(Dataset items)
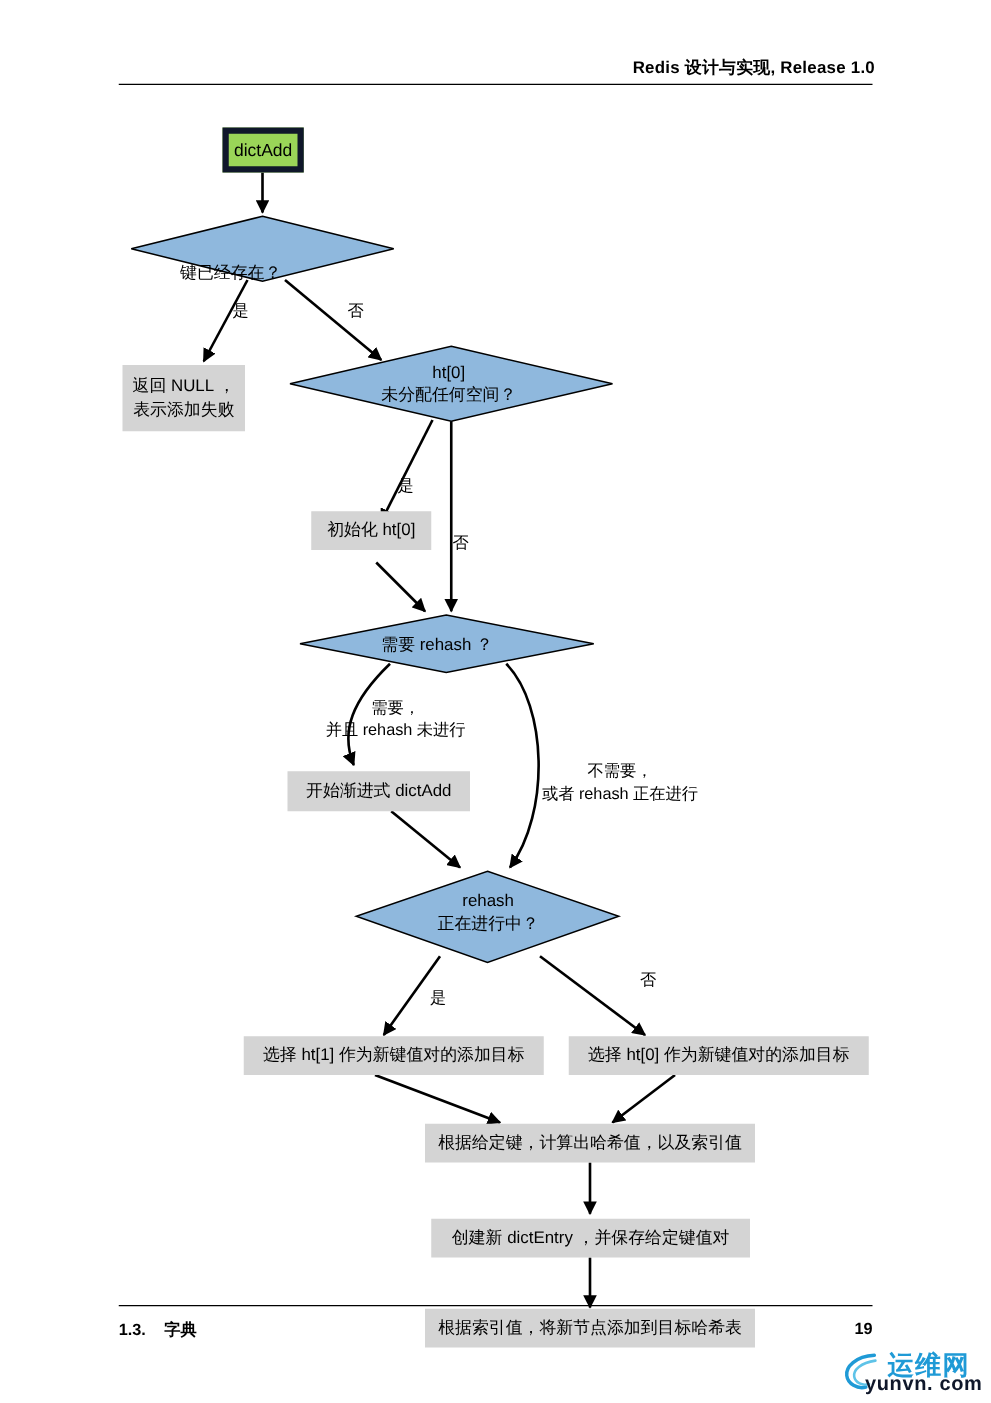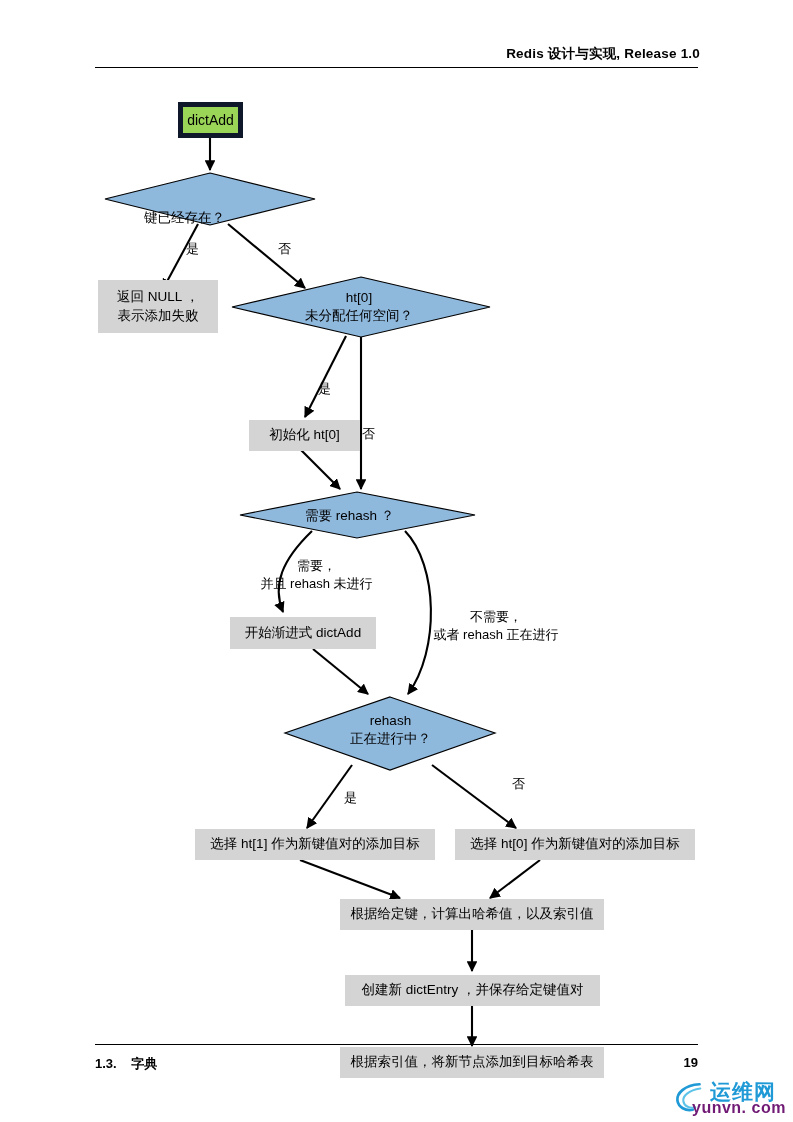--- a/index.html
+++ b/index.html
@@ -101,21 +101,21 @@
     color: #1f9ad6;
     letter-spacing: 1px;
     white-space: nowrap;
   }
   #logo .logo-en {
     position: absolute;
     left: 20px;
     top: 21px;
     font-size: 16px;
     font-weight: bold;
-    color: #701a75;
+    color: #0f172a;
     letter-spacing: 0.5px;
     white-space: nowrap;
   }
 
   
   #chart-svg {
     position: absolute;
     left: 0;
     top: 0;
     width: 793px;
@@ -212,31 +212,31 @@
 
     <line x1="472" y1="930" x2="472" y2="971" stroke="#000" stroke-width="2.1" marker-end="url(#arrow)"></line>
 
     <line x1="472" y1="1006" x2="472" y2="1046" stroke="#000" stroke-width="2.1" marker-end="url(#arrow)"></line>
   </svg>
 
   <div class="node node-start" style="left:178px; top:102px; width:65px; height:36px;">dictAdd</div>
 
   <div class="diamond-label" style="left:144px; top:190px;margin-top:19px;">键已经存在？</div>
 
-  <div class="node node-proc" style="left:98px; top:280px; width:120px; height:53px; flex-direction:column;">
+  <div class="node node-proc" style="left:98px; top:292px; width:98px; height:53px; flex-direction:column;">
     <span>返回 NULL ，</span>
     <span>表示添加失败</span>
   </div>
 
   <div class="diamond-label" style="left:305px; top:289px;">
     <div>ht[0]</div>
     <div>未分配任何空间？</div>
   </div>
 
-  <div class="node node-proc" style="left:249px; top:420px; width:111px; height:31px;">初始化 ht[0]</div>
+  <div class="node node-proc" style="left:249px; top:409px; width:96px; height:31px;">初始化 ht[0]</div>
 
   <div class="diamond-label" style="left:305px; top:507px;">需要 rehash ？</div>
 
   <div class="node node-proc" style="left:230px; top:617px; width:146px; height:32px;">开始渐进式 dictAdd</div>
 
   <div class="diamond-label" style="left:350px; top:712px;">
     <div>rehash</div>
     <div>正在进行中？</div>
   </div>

Exercise prompt
Scan the entries above. Copy each line that has the string "color".

Result of the exercise
     color: #1f9ad6;
-    color: #701a75;
+    color: #0f172a;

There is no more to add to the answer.